We opened the Tippling Club in August 2008 at the start of the financial crisis​ and it’s been six years of extremely mixed emotions. A lot of people lost their jobs in Singapore and it was pretty scary to realise I’d invested my money in a concept I thought was solid. It was a really harrowing first few months.

If you don’t get good PR, you’re dead in the water.​ I’d always like to think that people came just for the food, but in this day and age modern restaurants really need to have solid marketing too. 

Singapore has become a destination for food tourists​ – it’s bordering on eclipsing Hong Kong in terms of quality. About 75% of the people who come to Tippling Club are gastronomes, they’re purely in Singapore to eat. They eat at my restaurant, Restaurant Andre, Iggy’s, Jaan and Gunther’s.

Never, ever drop your standards​, even when everybody else is dropping theirs. Keep true to yourself and you’ll become what you are. 

When the financial crisis happened, we created a cocktail called Fuck the Subprime.​ It was cognac with Cristal champagne and it was S$65 (£30) for a fucking cocktail, but you had to order it in a group. We were full of people buying it, so we realised in times of stress, people still want to drink.

I get a lot of requests from people to do restaurants in other countries​ but my answer is that for now it’s not going to happen. I’ve just moved and reinvested everything into the new Tippling Club. 

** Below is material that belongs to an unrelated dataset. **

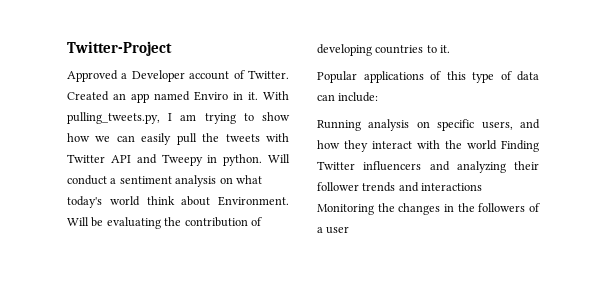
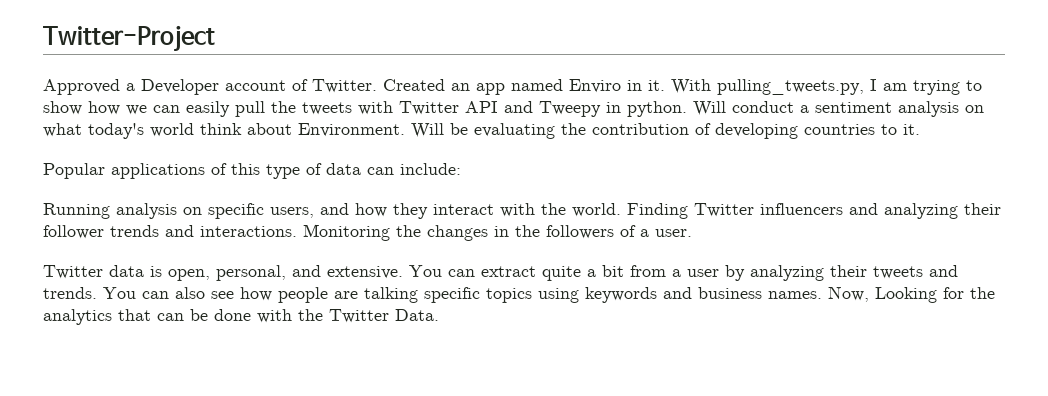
[467,140,497,150] world -> [572,203,621,217] world.
[421,183,483,191] interactions -> [200,226,297,237] interactions.
[326,226,350,234] user -> [655,229,692,237] [43,265,958,281] [43,286,995,303] [43,309,439,325] user. // Twitter data is open, personal, and extensive. You can extract quite a bit from a user by analyzing their tweets and trends. You can also see how people are talking specific topics using keywords and business names. Now, Looking for the analytics that can be done with the Twitter Data.

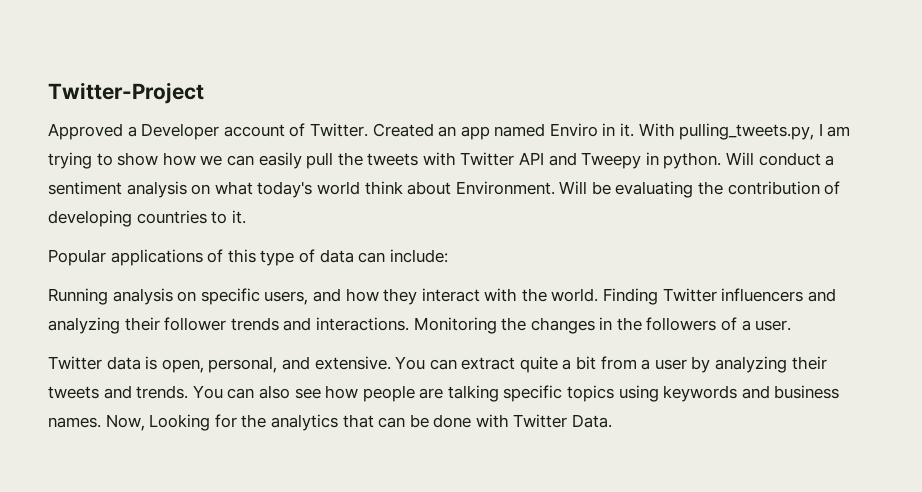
[298,309,323,321] the -> (509, 421) none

I’ve got a state-of-the-art R&D kitchen​ with its own private dining room on the second floor, which will open to the public at the end of July. It will have a different name and its own micro-website.

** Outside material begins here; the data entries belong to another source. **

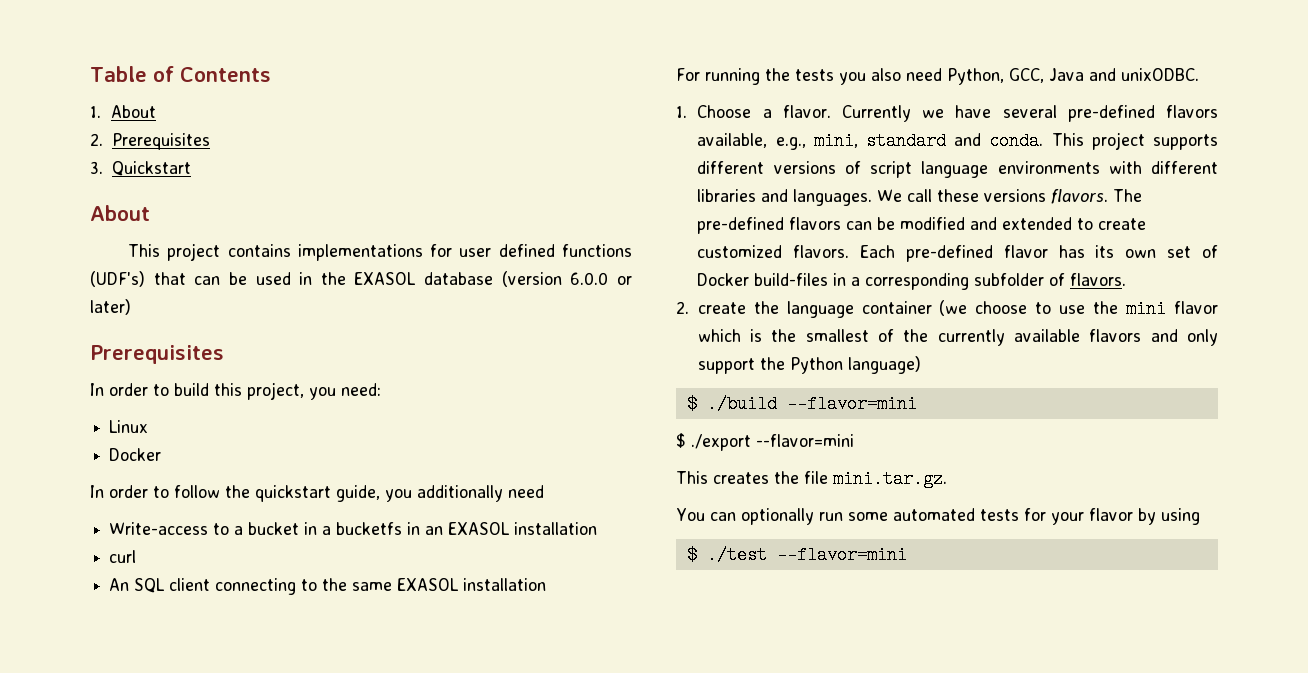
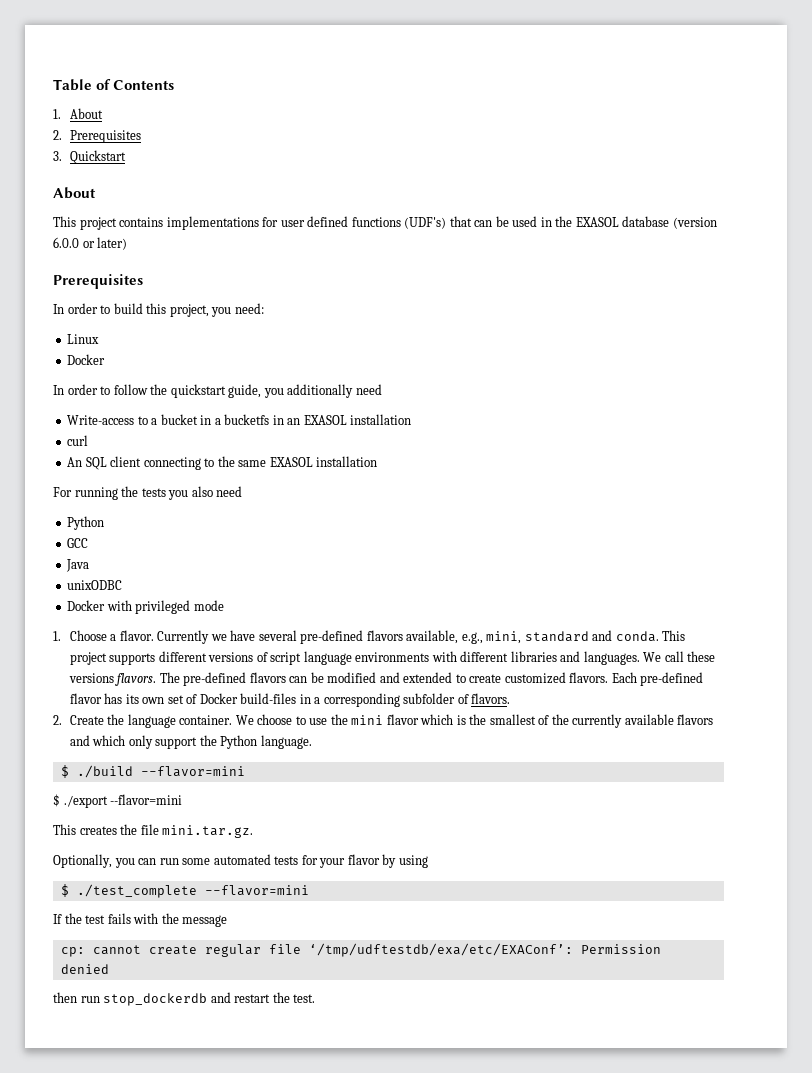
[947,68,1044,85] Python, GCC, -> [67,516,105,530] [67,538,89,548] // Python // GCC //
[1089,68,1199,81] and unixODBC. -> [67,580,123,590] [67,600,224,614] // unixODBC // Docker with privileged mode
[697,302,746,314] create -> [69,715,104,725] Create
[861,300,968,316] container (we -> [179,715,254,725] container. We
(1178, 335) none -> [92,735,126,746] which
[847,356,921,374] language) -> [260,735,312,749] language.
[676,508,814,525] You can optionally -> [53,854,157,868] Optionally, you can
[706,546,907,564] ./test --flavor=mini -> [76,884,309,898] [53,913,228,927] [60,943,661,957] [60,964,109,974] [53,992,316,1006] ./test_complete --flavor=mini // If the test fails with the message // cp: cannot create regular file ‘/tmp/udftestdb/exa/etc/EXAConf’: Permission denied // then run stop_dockerdb and restart the test.

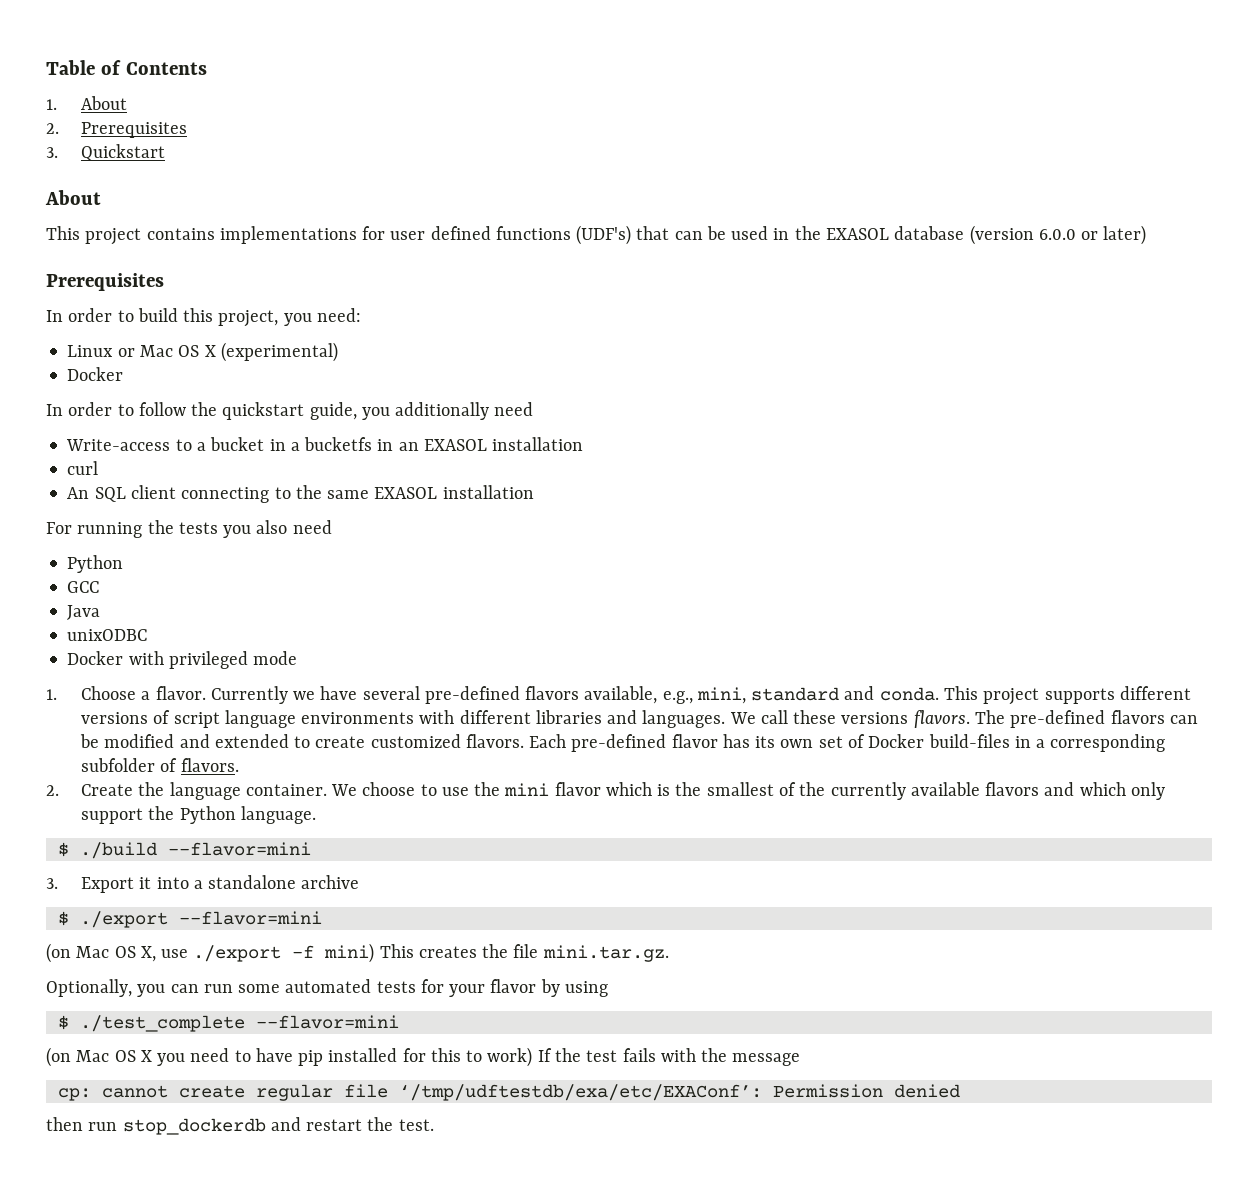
(100, 339) none -> [117,342,338,362] or Mac OS X (experimental)
[53,794,183,808] $ ./export --flavor=mini // -> [46,875,360,893] [57,911,322,928] [46,943,375,963] 3. Export it into a standalone archive // $ ./export --flavor=mini // (on Mac OS X, use ./export -f mini)
(309, 890) none -> [46,1047,533,1067] (on Mac OS X you need to have pip installed for this to work)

Our menu is paired to cocktails.​ On our 28-course menu, the last two savoury dishes are always served with wine because we don’t want to take away that experience of eating a beautifully rested piece of meat or a perfectly confited piece of pigeon and not having wine with it. 

We make our cauliflower cheese sauce in a machine called a sonifier.​ We pass 20,000 soundwaves per second through milk, parmesan and black truffle. The sound works the ingredients really vigorously and we then emulsify this really delicate-tasting cheese sauce. You get this really rich umami sauce to pour over the cauliflower. 

I still follow what’s going on in England.​ I was pretty excited to hear that Simon Rogan has taken over Claridge’s. That’s the best fucking news I’ve heard in years. Finally, that hotel is going to have someone cooking good food in it. What Simon is doing is amazing. I like the style he has, Claridge’s needs that. 

We treat our cocktails with as much research and development as we do our food.​ We weren’t the first people to serve cocktails with dishes but we’re pretty confident we were the first serious fine-dining restaurant to take it to the level we’ve taken it. Our concept of food and cocktail pairing kept us going. 

The philosophy of our restaurant is fine-dining without the snobbery.​ People get to see an absolute mindfuck of ingredients. Everybody leaves with that feeling that something’s just happened
to them. 

Singapore is one of the most competitive places I’ve ever seen.​ Last year 1,500 restaurants opened in a city that’s around 40km by 20km wide. The scary thing is that 85% of those restaurants didn’t last one year. It’s dog-eat-dog.

My inspiration was an old college lecturer called Andrew Offland.​ He instilled a lot of values in me when I was young and got me into Claridge’s. That really kickstarted my career. Mark Veyrat and Michel Bras were also inspirations.

For any chef, the greatest achievement is always opening your own restaurant.​ For me that was the first Tippling Club. But now my greatest achievement is the new restaurant, which we moved to a fresh location in December. I could not be happier with life at the moment.